Each line of the records that includes "pointer" should be found and copied.

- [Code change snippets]
^^^^^^^^^^^^^^^^

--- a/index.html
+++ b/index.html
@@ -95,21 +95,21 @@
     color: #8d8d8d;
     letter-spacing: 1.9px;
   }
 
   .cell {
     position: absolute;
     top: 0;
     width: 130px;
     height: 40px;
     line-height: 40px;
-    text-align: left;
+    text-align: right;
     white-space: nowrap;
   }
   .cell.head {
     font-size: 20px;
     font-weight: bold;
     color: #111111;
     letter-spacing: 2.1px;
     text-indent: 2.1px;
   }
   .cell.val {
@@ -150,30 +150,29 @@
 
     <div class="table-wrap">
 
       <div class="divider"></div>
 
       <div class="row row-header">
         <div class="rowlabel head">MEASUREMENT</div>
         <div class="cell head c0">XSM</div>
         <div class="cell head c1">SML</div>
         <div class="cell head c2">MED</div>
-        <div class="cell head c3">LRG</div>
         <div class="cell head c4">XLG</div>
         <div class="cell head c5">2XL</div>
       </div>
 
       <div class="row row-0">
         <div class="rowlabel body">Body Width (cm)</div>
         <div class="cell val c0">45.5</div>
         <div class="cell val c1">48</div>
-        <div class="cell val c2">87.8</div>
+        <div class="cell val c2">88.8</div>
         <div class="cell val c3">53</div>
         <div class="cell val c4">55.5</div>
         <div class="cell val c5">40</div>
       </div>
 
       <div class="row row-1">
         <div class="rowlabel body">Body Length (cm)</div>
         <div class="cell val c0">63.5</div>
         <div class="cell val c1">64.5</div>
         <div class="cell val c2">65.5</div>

^^^^^^^^^^^^^^^^

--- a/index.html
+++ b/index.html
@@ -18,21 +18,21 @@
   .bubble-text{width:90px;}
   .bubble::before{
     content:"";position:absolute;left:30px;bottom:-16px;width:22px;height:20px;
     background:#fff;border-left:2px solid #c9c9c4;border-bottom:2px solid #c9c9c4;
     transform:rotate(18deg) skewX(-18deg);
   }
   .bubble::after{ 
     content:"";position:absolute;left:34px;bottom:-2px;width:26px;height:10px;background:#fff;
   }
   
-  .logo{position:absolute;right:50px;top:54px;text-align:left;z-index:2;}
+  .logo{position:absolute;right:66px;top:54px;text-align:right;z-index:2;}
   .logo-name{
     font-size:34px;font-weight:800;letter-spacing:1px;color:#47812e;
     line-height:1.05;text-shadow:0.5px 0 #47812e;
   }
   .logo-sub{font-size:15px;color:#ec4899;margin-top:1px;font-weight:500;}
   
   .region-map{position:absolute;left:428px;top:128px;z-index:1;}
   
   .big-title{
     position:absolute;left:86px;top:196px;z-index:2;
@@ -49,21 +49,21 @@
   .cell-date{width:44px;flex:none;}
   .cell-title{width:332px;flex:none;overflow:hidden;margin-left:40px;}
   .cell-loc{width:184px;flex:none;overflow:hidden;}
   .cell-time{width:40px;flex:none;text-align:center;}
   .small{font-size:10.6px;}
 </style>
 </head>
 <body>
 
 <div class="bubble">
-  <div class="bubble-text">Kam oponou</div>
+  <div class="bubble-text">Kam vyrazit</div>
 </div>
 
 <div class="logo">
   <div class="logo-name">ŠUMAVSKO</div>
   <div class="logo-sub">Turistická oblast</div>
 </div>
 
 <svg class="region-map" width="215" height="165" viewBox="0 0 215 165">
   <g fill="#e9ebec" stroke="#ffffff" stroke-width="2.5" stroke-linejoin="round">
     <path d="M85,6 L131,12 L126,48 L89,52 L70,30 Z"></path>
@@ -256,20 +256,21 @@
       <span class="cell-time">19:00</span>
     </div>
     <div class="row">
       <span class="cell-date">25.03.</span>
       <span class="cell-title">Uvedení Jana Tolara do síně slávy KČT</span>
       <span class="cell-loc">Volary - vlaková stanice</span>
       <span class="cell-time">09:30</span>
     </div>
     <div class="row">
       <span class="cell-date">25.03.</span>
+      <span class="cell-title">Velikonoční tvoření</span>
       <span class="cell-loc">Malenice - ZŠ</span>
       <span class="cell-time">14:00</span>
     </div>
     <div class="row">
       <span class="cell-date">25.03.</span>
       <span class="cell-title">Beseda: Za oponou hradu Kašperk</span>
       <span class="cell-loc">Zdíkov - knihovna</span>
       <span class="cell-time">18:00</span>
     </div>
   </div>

^^^^^^^^^^^^^^^^

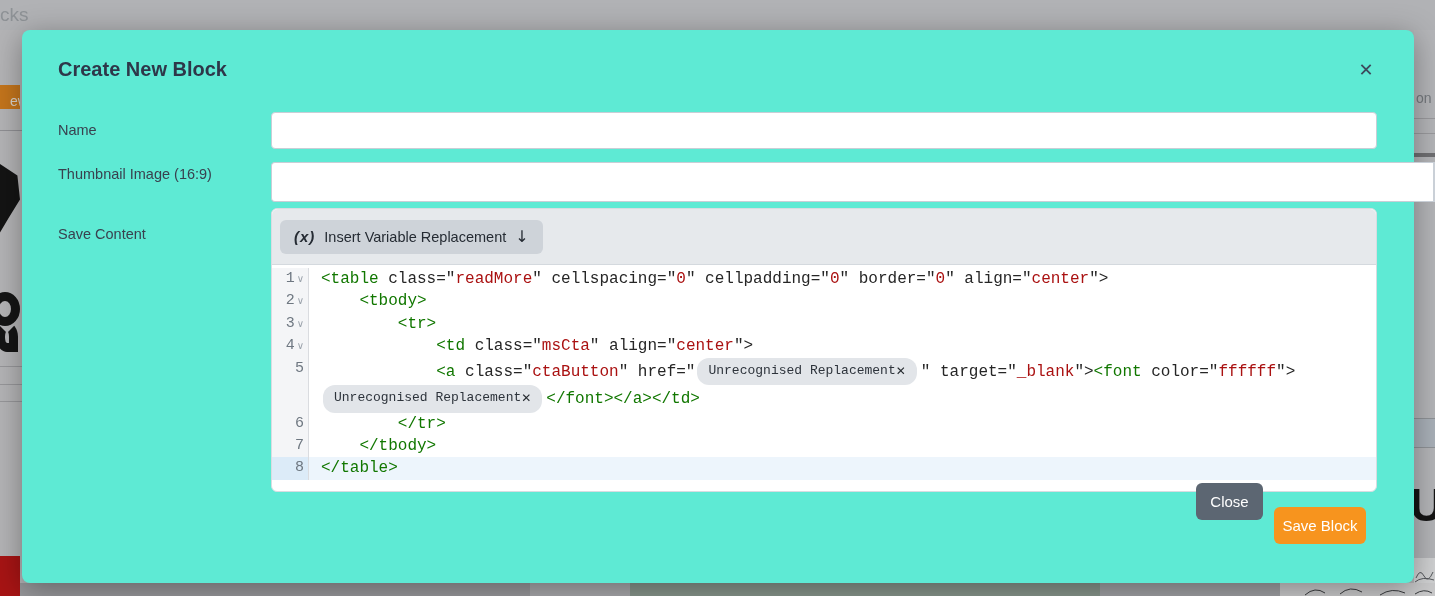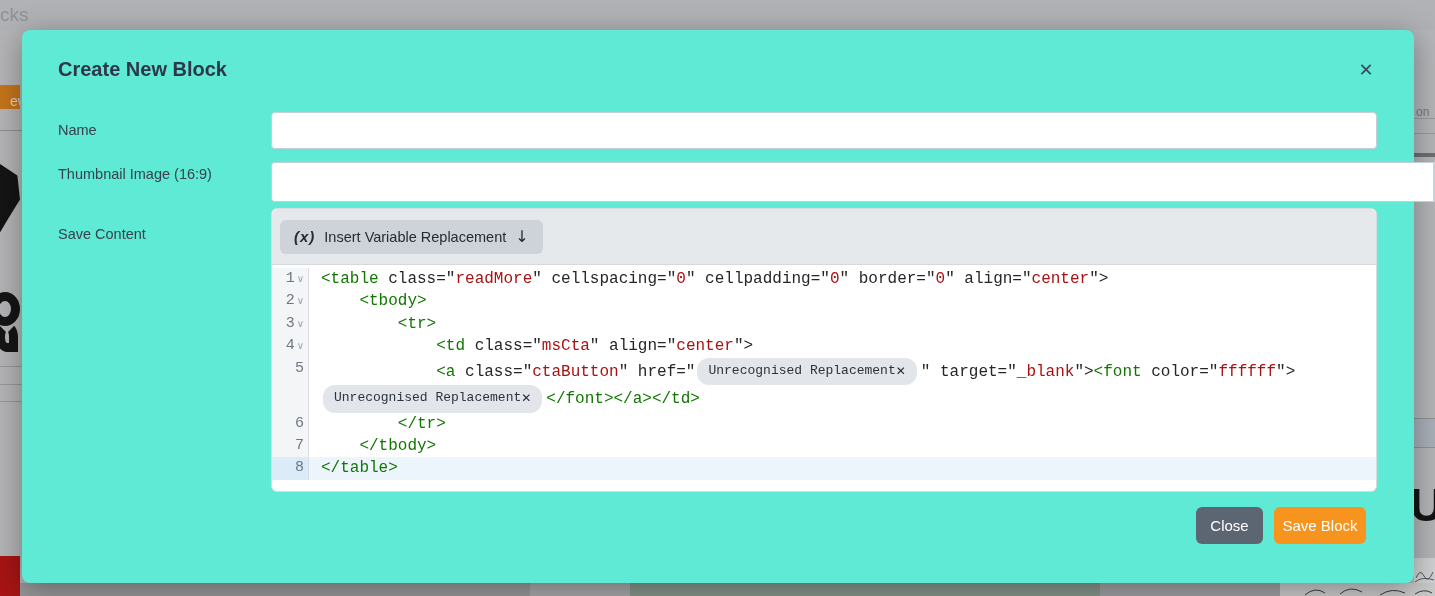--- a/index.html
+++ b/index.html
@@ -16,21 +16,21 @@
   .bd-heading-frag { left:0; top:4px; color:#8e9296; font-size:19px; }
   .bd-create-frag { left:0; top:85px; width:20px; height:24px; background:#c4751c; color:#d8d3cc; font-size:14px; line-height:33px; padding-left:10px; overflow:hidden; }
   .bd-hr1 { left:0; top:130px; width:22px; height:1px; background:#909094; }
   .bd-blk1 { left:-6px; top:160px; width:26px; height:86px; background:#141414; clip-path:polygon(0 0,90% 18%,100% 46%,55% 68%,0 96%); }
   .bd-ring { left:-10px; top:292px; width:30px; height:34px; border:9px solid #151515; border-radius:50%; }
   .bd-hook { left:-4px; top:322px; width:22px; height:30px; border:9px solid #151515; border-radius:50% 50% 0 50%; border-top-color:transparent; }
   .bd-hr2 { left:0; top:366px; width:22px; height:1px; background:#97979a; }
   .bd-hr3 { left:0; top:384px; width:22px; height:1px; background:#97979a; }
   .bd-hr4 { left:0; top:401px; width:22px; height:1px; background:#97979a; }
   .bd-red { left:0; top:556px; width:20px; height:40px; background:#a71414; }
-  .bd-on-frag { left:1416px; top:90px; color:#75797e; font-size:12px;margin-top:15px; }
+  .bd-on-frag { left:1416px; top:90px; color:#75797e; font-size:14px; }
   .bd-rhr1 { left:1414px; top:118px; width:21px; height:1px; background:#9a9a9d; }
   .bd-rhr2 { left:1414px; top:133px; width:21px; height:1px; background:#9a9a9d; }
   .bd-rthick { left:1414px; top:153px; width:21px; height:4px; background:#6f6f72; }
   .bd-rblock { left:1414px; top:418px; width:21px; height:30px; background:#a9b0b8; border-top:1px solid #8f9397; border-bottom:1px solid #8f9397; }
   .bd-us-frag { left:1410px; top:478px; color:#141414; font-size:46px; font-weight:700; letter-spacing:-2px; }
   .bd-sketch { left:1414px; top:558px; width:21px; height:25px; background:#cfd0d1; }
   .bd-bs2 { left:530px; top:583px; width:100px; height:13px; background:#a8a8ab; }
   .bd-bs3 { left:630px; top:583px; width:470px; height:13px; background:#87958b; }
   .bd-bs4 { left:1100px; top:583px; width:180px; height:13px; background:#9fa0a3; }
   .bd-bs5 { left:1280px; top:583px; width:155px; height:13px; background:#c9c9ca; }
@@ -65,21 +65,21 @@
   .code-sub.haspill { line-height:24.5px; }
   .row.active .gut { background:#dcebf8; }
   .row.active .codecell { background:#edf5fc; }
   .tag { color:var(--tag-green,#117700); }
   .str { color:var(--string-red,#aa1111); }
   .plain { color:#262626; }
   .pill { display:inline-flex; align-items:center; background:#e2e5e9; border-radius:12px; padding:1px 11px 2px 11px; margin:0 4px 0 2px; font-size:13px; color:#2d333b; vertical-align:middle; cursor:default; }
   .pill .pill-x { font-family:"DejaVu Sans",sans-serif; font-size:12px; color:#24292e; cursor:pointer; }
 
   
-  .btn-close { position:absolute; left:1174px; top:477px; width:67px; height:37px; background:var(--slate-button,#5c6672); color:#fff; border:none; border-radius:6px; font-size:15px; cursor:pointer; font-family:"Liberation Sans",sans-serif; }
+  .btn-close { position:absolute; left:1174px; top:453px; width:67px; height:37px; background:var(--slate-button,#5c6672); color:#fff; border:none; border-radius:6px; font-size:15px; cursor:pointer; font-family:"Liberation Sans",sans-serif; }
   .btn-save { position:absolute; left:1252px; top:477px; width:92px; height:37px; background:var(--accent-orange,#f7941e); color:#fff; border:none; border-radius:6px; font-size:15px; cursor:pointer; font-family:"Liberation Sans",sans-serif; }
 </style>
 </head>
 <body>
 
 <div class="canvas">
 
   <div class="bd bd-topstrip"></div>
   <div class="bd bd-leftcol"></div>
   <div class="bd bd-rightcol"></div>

^^^^^^^^^^^^^^^^

- [REPLY TO THE EXERCISE]
   .pill .pill-x { font-family:"DejaVu Sans",sans-serif; font-size:12px; color:#24292e; cursor:pointer; }
-  .btn-close { position:absolute; left:1174px; top:477px; width:67px; height:37px; background:var(--slate-button,#5c6672); color:#fff; border:none; border-radius:6px; font-size:15px; cursor:pointer; font-family:"Liberation Sans",sans-serif; }
+  .btn-close { position:absolute; left:1174px; top:453px; width:67px; height:37px; background:var(--slate-button,#5c6672); color:#fff; border:none; border-radius:6px; font-size:15px; cursor:pointer; font-family:"Liberation Sans",sans-serif; }
   .btn-save { position:absolute; left:1252px; top:477px; width:92px; height:37px; background:var(--accent-orange,#f7941e); color:#fff; border:none; border-radius:6px; font-size:15px; cursor:pointer; font-family:"Liberation Sans",sans-serif; }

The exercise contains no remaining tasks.